You know a meal is going to finish well when there is a bag from Magnolia Bakery and a sleeve of mini cream puffs from Barachou(bar-a-shoo) the lovely upper West Side shop run by Rebecca Tison, a former Parisian now making outstanding mini cream puffs in flavors like hazelnut, pistachio, passion fruit, peach, raspberry, and whipped cream. In my effort to be a polite guest I tasted a few halved pieces that were being passed around but could have easily demolished the entire sleeve on my own. The standout from the Magnolia selection was their famous Banana Pudding, the one with a million copy-cat recipes on the internet and available for nationwide shipping through Goldbelly.





I love any town on the Jersey shore and Monmouth Beach, first settled in 1668, is one of them. Growing into a community with the arrival of the Long Branch and SeaShore Railroad line, Monmouth Beach experienced its glory days from 1870-1920 in the era known as the Gilded Age, marked by economic prosperity in the United States. That's when the extravagant homes of the rich, famous, and powerful were first built in Monmouth Beach, also America's first real seashore resort. When President Ulysses S. Grant visited in 1868 he fell in love with the area and 6 more presidents would vacation there. But it was the visit of first lady Mary Todd Lincoln in 1861 that really "put the city on the map."

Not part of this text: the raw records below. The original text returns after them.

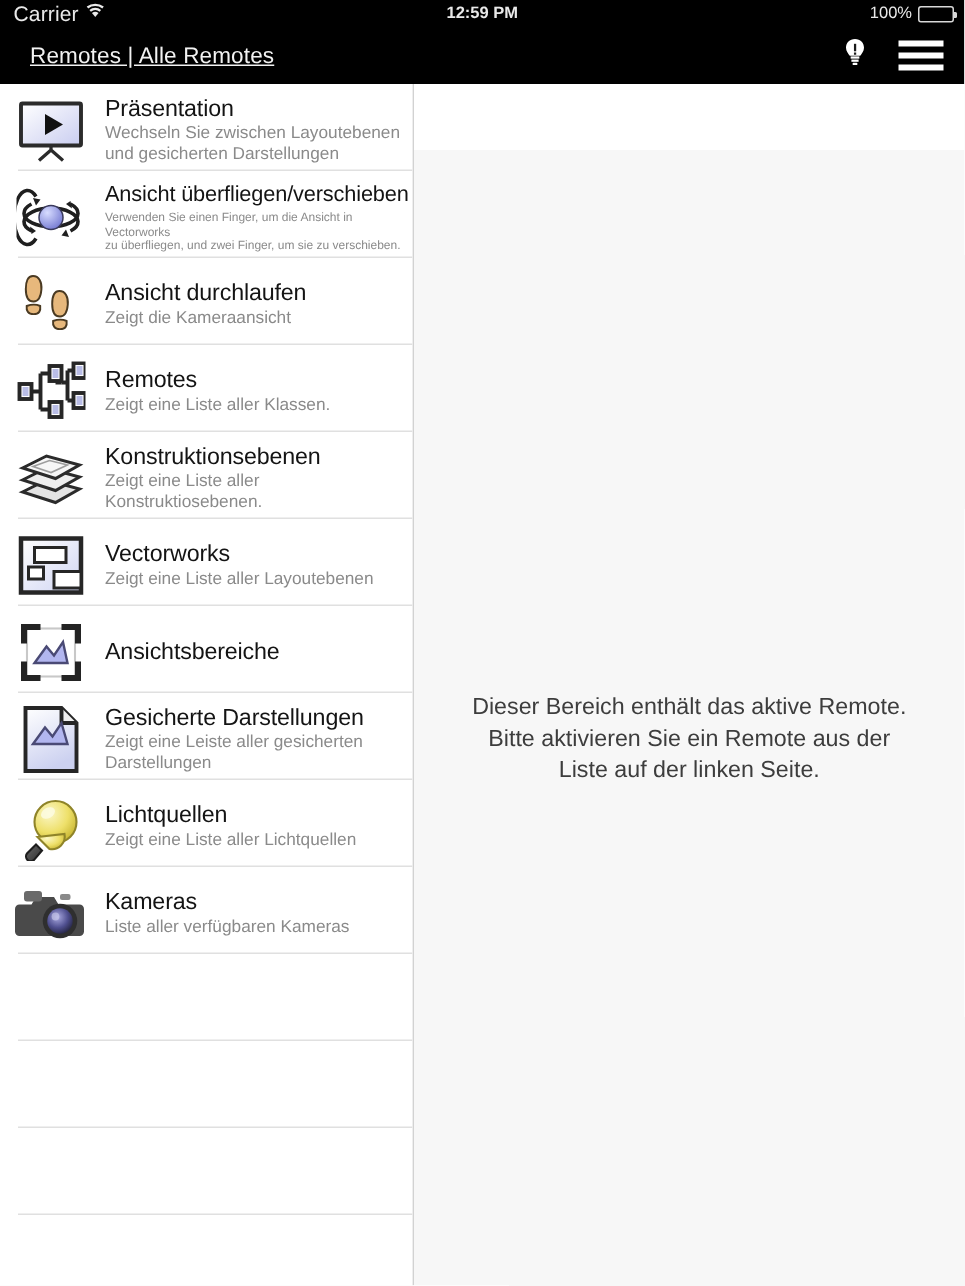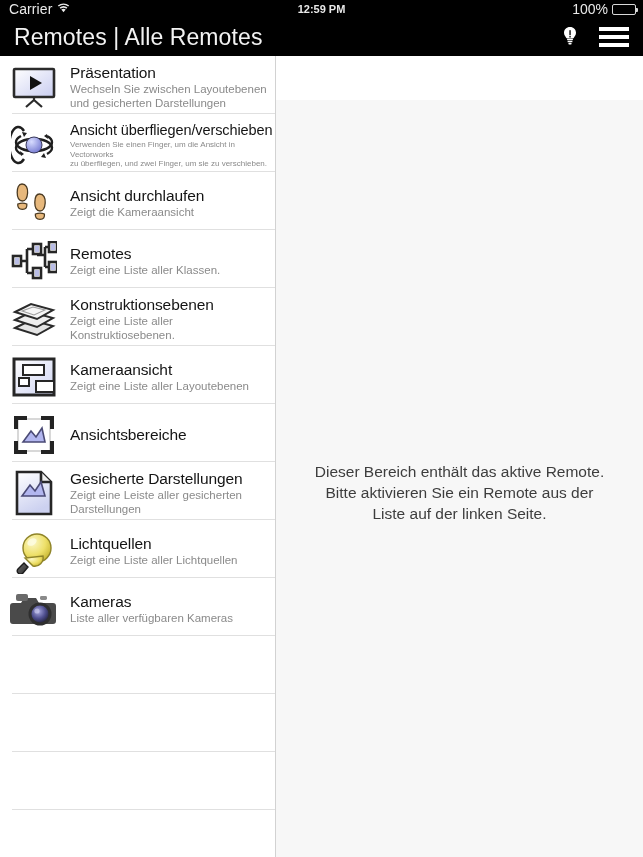"100%" .sb-battpct { font-size: 14px -> 11px }
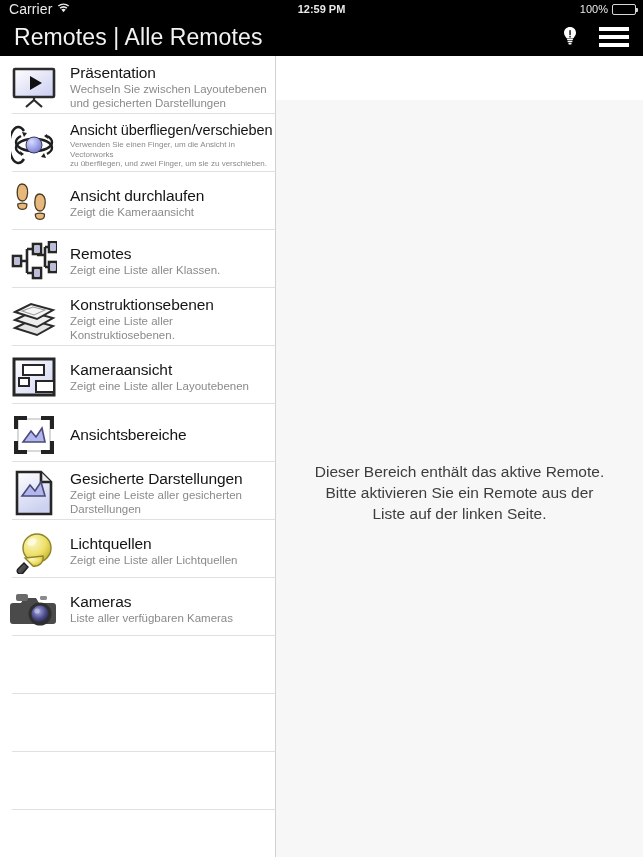"Remotes | Alle Remotes" .nav-title { font-size: 23px -> 15px; margin-left: 14px -> 20px; text-decoration: none -> underline }
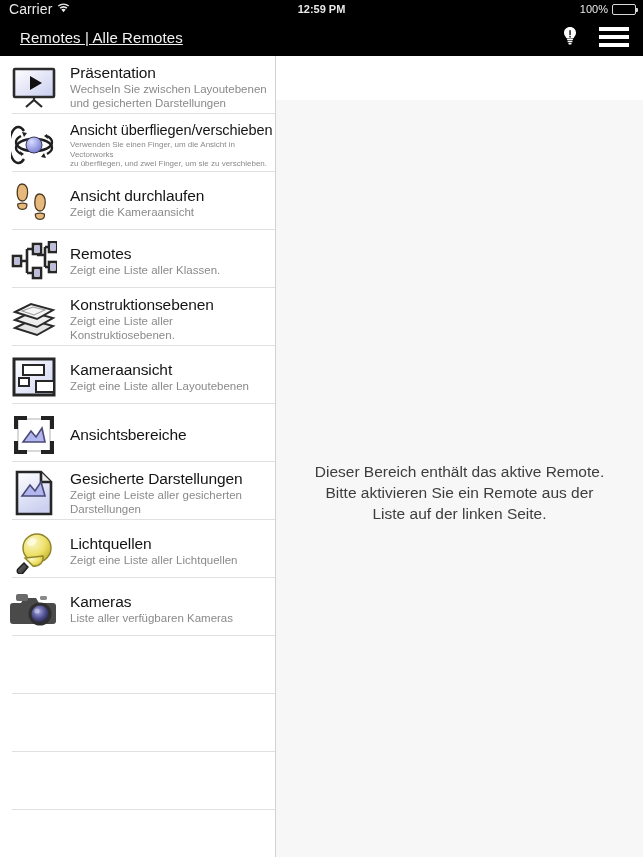"Kameraansicht" div.row-title { text: Kameraansicht -> Vectorworks }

A week of rainy days has passed since our day at Monmouth Beach and I'm longing for more hours near the ocean, planting our umbrella in the sand, savoring a summer read, and salutary walks in the surf. We will be staking out our private paradise along the bay in Stone Harbor, where Taylor Swift once sang karaoke at Henny's (the once iconic dining spot, now a boutique spa) and played acoustic jams at Coffee Talk (still there). This year, I'll be synching my AirPods to Swift's folklore which dropped on July 24, a surprise release announced on Swift's social media just 16 hours before launch. Entirely recorded during the pandemic, Swift describes the album as "a collection of songs and stories that flowed like a stream of consciousness." It is an imaginative and introspective album-- described, in turns, as nostalgic, cinematic, and sparse. It may just be the right soundtrack for a week at the beach in 2020 when our vacations feel just as much about sanctuary as they do escapism—shelter from this pandemic-related storm.